While the share of home sales with bidding wars dwindled as activity slowed seasonally into the fourth quarter, October marked the sixth consecutive month where over half of homes for sale faced competition, according to Redfin.

About 56.8% of U.S. properties underwent bidding wars in October, down from September’s revised rate of 57.4% and the 2020 peak of 59.3% in August. However, the share of bidding wars greatly surpassed the year-ago rate of 10.1%.

In back-to-back months, Salt Lake City held the top spot for most competition, as 75% of listings underwent bidding wars. San Diego came second with 73.2% competition share and the combined statistical area of San Francisco-San Jose followed with 69.6%. Austin, Texas, Washington, D.C., Sacramento and Seattle also had bidding war shares above 60%. Of the 24 metro areas in the study, Las Vegas had the lowest competition at 38.2%, narrowly edging out Miami’s 38.5%.

Tampa, Fla., saw the biggest rise in competition, jumping to a 51.2% share from 26.3% in September. New York sat at the other end of the spectrum with the largest decline, falling to 45.3% from 58.5%.

Anecdotal evidence from the report suggests waiving appraisal contingencies gives buyers the biggest advantage in this competitive marketplace, even more so than all-cash bids.

A separate report from Zillow shows the fierce competition keeps pulling down the average availability for listings. For-sale properties spent an average of 12 days on the market in October, down from 16 days in September and 29 days in October 2019.

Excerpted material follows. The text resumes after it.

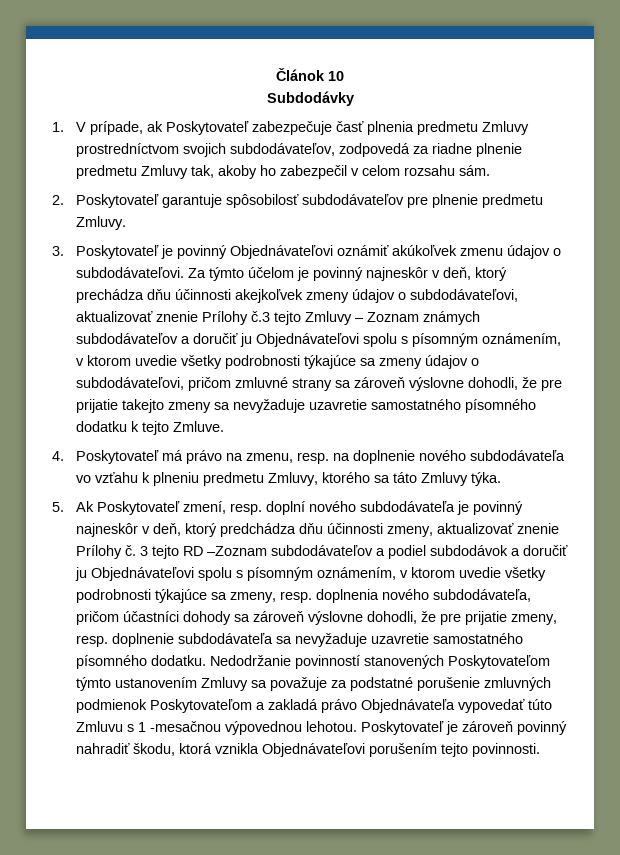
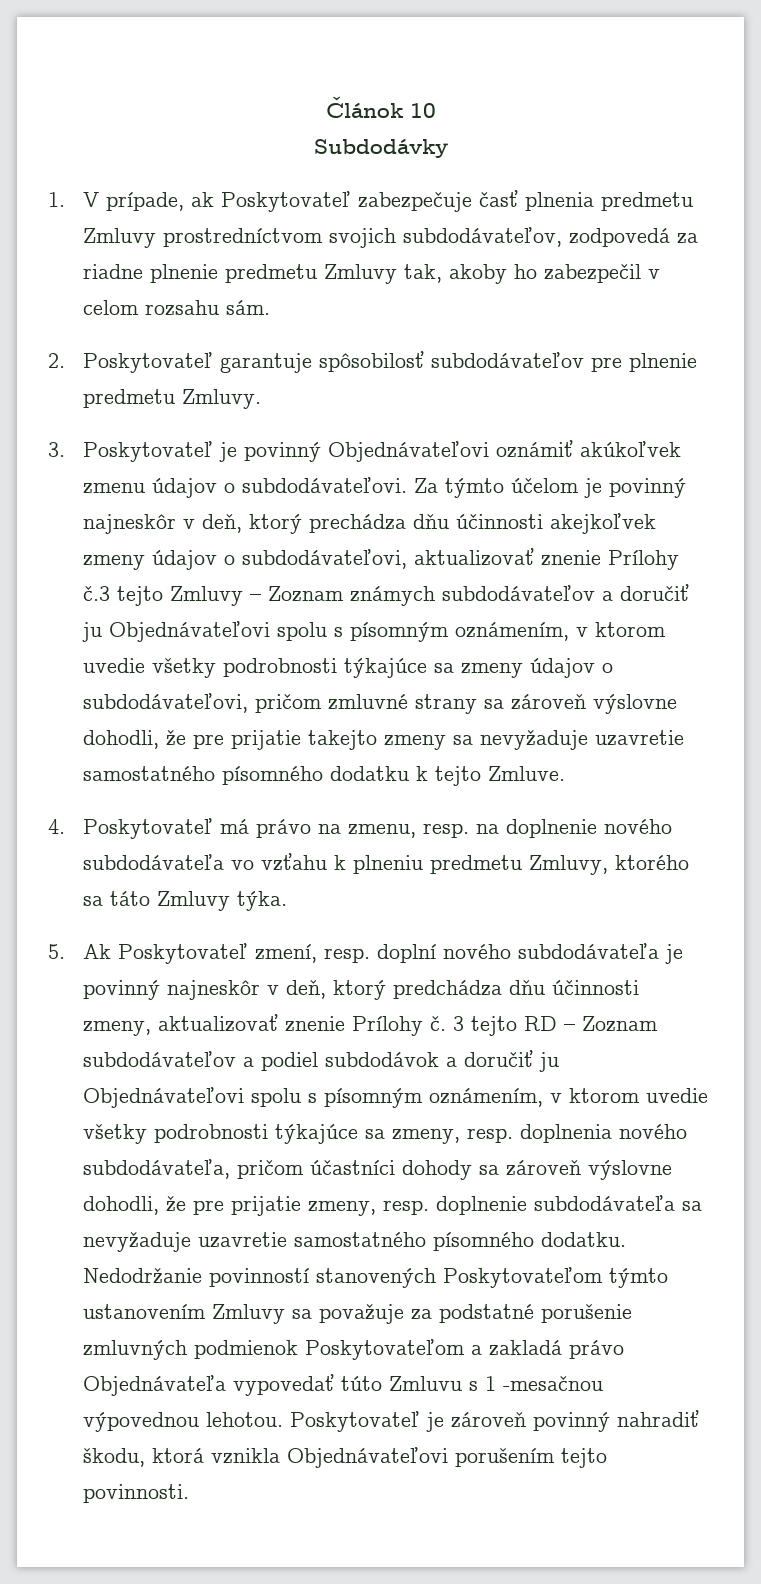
- 3 tejto RD –Zoznam subdodávateľov a podiel subdodávok a doručiť ju Objednávateľovi spolu s písomným oznámením, v ktorom uvedie všetky podrobnosti týkajúce sa zmeny, resp. doplnenia nového subdodávateľa, pričom účastníci dohody sa zároveň výslovne dohodli, že pre prijatie zmeny, resp. doplnenie subdodávateľa sa nevyžaduje uzavretie samostatného písomného dodatku.
+ 3 tejto RD – Zoznam subdodávateľov a podiel subdodávok a doručiť ju Objednávateľovi spolu s písomným oznámením, v ktorom uvedie všetky podrobnosti týkajúce sa zmeny, resp. doplnenia nového subdodávateľa, pričom účastníci dohody sa zároveň výslovne dohodli, že pre prijatie zmeny, resp. doplnenie subdodávateľa sa nevyžaduje uzavretie samostatného písomného dodatku.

“The housing market is taking us all back to Economics 101 and teaching lessons about supply and demand,” Chris Glynn, Zillow senior economist, said in a press release.

“A persistent interest in buying and moving is creating an imbalance that is driving prices higher than we typically see at this time of year. In many cases, buyers in this market should be realistic about the chance of bidding wars and leave themselves financial flexibility by looking at homes listed for less than their maximum price point. With tight inventory, low interest rates, and robust demand from households re-evaluating their housing needs, a strong, competitive market with many transactions is likely here to stay into 2021.”